++++ Entries provided

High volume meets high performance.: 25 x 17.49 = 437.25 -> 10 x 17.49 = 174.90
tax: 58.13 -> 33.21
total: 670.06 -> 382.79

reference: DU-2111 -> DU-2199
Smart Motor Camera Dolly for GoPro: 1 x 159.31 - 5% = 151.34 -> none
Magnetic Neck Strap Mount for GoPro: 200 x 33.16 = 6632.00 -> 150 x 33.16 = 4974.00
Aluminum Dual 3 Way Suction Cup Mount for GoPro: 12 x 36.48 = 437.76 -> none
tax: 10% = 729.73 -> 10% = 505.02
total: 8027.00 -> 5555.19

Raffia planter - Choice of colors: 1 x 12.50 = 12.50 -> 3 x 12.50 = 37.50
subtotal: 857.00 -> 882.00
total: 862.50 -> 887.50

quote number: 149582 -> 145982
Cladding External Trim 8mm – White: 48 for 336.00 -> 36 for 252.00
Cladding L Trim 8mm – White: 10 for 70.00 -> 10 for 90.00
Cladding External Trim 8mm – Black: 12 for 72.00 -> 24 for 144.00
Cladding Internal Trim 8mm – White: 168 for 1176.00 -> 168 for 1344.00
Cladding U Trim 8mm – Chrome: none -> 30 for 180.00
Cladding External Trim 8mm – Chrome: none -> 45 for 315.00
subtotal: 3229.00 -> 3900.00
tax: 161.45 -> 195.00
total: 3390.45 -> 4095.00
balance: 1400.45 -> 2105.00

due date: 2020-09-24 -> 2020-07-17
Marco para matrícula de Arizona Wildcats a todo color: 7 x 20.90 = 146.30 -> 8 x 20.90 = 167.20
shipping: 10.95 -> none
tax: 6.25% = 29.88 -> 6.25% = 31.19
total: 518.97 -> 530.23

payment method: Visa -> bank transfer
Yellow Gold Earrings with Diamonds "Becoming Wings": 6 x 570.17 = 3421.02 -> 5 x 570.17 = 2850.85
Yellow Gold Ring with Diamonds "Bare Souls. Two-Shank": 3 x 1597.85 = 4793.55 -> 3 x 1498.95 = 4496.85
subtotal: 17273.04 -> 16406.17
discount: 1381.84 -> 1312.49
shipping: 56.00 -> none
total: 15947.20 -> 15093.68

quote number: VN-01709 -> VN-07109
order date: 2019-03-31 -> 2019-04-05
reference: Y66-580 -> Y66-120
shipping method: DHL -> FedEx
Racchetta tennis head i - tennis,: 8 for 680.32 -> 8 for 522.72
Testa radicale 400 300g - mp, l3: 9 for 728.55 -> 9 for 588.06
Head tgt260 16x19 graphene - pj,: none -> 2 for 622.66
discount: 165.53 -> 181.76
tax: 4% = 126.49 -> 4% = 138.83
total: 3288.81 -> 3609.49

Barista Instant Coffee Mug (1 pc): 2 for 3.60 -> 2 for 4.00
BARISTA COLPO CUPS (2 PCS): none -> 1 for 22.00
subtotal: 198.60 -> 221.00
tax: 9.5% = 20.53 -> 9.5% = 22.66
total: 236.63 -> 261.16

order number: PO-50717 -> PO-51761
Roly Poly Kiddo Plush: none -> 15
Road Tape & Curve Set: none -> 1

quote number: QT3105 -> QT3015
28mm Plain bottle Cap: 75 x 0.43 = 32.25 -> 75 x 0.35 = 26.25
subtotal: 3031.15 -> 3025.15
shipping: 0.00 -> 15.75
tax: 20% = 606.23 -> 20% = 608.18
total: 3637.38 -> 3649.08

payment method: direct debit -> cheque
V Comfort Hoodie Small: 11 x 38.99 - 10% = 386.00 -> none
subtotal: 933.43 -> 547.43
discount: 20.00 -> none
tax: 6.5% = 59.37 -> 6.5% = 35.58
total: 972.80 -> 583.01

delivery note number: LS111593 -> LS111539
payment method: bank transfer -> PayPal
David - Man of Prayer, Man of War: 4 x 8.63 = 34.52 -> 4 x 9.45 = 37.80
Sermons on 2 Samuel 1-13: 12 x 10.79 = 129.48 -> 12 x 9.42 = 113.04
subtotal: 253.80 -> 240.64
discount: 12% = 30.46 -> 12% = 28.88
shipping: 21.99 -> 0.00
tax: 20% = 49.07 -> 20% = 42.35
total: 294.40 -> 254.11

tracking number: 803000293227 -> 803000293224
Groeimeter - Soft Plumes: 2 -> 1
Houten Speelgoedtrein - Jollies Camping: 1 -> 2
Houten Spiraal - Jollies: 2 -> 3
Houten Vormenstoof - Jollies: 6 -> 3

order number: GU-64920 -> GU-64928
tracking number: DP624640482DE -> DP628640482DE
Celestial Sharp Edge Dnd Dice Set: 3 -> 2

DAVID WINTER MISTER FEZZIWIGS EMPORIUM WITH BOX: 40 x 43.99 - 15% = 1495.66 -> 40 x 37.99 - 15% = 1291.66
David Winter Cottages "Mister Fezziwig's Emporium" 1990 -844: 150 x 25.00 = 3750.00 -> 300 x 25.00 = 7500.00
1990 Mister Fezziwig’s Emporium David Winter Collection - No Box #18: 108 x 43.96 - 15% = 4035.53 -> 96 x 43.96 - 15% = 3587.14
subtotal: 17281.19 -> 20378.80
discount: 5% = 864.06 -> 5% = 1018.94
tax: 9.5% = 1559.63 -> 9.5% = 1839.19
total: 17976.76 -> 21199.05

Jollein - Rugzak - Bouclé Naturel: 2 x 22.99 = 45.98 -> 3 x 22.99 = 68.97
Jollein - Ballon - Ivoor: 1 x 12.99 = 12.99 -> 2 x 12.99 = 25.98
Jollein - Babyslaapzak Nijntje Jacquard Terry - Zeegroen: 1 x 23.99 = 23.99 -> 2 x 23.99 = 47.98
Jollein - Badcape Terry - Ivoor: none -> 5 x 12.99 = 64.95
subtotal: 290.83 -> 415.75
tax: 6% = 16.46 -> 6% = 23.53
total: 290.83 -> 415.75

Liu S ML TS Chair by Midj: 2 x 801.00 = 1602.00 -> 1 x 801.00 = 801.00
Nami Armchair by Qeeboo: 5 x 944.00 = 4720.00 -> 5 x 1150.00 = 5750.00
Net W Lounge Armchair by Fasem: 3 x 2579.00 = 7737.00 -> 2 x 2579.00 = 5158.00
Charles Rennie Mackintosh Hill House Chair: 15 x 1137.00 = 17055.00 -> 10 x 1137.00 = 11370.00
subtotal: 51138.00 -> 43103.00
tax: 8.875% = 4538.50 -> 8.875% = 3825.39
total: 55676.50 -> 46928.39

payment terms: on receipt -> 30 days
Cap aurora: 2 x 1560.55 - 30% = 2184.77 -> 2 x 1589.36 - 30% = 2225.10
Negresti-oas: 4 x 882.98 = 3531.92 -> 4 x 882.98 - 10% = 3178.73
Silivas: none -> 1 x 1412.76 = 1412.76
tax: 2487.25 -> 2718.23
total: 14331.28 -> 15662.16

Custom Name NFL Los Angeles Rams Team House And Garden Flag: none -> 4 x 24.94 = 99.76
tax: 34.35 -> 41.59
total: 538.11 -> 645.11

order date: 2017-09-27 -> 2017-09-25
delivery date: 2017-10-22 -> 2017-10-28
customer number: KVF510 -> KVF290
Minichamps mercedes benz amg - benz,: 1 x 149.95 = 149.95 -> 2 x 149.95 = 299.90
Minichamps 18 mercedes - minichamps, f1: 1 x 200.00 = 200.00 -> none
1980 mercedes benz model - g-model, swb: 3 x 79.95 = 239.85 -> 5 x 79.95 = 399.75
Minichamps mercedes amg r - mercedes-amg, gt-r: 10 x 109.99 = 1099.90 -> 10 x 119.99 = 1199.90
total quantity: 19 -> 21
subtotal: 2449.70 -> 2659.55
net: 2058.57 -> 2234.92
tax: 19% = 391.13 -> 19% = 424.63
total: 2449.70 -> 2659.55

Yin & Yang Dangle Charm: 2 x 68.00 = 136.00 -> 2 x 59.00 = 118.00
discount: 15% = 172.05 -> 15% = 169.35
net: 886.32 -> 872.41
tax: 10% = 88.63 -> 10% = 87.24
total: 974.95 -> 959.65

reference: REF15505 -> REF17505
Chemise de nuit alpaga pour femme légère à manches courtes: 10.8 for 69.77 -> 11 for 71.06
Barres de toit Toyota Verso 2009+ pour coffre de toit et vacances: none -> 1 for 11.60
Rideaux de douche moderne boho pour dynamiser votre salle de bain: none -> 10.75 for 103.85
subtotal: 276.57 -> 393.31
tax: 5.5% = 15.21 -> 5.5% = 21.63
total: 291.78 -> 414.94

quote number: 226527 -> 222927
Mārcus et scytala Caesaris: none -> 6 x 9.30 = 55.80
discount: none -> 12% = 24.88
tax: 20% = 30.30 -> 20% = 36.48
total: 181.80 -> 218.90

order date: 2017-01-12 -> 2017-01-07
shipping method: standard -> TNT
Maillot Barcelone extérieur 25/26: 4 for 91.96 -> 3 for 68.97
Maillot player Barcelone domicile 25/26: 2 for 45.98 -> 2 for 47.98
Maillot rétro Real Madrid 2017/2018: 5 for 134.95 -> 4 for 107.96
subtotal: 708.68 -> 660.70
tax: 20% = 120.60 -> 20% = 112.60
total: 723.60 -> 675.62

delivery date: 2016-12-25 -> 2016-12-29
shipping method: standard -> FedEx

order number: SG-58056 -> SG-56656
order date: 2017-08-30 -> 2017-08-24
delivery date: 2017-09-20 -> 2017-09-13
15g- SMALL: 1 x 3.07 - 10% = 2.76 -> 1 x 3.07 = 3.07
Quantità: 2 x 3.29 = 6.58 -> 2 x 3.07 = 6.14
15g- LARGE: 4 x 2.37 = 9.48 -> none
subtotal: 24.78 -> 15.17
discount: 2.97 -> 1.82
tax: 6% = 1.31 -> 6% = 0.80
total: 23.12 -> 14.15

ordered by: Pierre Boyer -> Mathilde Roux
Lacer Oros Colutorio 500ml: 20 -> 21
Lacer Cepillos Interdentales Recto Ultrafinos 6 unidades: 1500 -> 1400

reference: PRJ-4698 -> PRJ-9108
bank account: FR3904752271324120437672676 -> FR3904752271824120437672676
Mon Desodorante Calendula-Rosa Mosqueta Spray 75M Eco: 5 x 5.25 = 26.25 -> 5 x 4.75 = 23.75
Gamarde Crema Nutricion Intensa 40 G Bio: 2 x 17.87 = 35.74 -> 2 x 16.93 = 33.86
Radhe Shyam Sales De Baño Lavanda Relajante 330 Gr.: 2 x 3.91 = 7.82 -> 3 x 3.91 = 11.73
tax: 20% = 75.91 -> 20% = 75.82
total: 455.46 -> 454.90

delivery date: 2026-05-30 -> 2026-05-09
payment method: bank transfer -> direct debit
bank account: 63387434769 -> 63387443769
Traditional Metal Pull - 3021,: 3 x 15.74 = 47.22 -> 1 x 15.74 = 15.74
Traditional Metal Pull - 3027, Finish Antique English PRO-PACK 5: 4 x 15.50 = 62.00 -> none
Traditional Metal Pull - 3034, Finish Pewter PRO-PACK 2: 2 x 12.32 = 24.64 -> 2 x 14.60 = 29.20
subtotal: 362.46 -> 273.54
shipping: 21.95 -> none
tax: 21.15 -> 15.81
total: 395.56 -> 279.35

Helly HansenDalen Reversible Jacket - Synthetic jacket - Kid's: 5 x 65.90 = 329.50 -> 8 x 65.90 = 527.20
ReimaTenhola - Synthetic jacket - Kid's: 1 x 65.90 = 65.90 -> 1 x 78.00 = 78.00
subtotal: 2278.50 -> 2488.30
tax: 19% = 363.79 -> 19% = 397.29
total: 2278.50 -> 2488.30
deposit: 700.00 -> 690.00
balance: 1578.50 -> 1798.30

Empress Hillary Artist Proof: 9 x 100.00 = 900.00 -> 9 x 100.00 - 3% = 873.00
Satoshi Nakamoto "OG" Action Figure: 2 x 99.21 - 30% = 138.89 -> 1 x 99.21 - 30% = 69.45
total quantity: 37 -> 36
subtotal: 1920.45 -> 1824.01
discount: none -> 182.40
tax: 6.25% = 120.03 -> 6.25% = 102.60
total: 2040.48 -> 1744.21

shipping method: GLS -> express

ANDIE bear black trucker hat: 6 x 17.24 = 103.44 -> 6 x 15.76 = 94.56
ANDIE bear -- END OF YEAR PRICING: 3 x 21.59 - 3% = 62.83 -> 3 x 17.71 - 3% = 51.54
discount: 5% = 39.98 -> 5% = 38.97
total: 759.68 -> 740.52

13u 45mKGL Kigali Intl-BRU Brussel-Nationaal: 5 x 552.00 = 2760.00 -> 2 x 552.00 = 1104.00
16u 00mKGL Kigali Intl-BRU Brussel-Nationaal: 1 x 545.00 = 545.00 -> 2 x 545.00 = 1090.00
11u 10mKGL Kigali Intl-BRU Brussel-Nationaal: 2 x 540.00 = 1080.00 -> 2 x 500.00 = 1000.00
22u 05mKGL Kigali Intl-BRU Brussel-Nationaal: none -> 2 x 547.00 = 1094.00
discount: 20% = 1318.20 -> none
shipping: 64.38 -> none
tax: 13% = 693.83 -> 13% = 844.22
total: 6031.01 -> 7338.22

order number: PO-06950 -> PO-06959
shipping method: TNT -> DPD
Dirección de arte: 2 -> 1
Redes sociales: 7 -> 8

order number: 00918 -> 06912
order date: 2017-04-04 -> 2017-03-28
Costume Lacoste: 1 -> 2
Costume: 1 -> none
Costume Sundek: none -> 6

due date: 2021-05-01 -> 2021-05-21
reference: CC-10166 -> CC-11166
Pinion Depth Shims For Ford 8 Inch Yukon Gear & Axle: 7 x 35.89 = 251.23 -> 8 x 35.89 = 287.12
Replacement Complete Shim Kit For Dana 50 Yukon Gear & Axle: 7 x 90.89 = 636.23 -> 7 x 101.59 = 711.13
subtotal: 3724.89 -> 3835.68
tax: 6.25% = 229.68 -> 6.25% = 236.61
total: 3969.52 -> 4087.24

++++++++

• _Exercise brief_:
Start at the first line of the entries and stop at the line that contains "shipping method: DHL -> FedEx". Repeat every line in that span exactly, and nothing beyond it.

• _Your response_:
High volume meets high performance.: 25 x 17.49 = 437.25 -> 10 x 17.49 = 174.90
tax: 58.13 -> 33.21
total: 670.06 -> 382.79

reference: DU-2111 -> DU-2199
Smart Motor Camera Dolly for GoPro: 1 x 159.31 - 5% = 151.34 -> none
Magnetic Neck Strap Mount for GoPro: 200 x 33.16 = 6632.00 -> 150 x 33.16 = 4974.00
Aluminum Dual 3 Way Suction Cup Mount for GoPro: 12 x 36.48 = 437.76 -> none
tax: 10% = 729.73 -> 10% = 505.02
total: 8027.00 -> 5555.19

Raffia planter - Choice of colors: 1 x 12.50 = 12.50 -> 3 x 12.50 = 37.50
subtotal: 857.00 -> 882.00
total: 862.50 -> 887.50

quote number: 149582 -> 145982
Cladding External Trim 8mm – White: 48 for 336.00 -> 36 for 252.00
Cladding L Trim 8mm – White: 10 for 70.00 -> 10 for 90.00
Cladding External Trim 8mm – Black: 12 for 72.00 -> 24 for 144.00
Cladding Internal Trim 8mm – White: 168 for 1176.00 -> 168 for 1344.00
Cladding U Trim 8mm – Chrome: none -> 30 for 180.00
Cladding External Trim 8mm – Chrome: none -> 45 for 315.00
subtotal: 3229.00 -> 3900.00
tax: 161.45 -> 195.00
total: 3390.45 -> 4095.00
balance: 1400.45 -> 2105.00

due date: 2020-09-24 -> 2020-07-17
Marco para matrícula de Arizona Wildcats a todo color: 7 x 20.90 = 146.30 -> 8 x 20.90 = 167.20
shipping: 10.95 -> none
tax: 6.25% = 29.88 -> 6.25% = 31.19
total: 518.97 -> 530.23

payment method: Visa -> bank transfer
Yellow Gold Earrings with Diamonds "Becoming Wings": 6 x 570.17 = 3421.02 -> 5 x 570.17 = 2850.85
Yellow Gold Ring with Diamonds "Bare Souls. Two-Shank": 3 x 1597.85 = 4793.55 -> 3 x 1498.95 = 4496.85
subtotal: 17273.04 -> 16406.17
discount: 1381.84 -> 1312.49
shipping: 56.00 -> none
total: 15947.20 -> 15093.68

quote number: VN-01709 -> VN-07109
order date: 2019-03-31 -> 2019-04-05
reference: Y66-580 -> Y66-120
shipping method: DHL -> FedEx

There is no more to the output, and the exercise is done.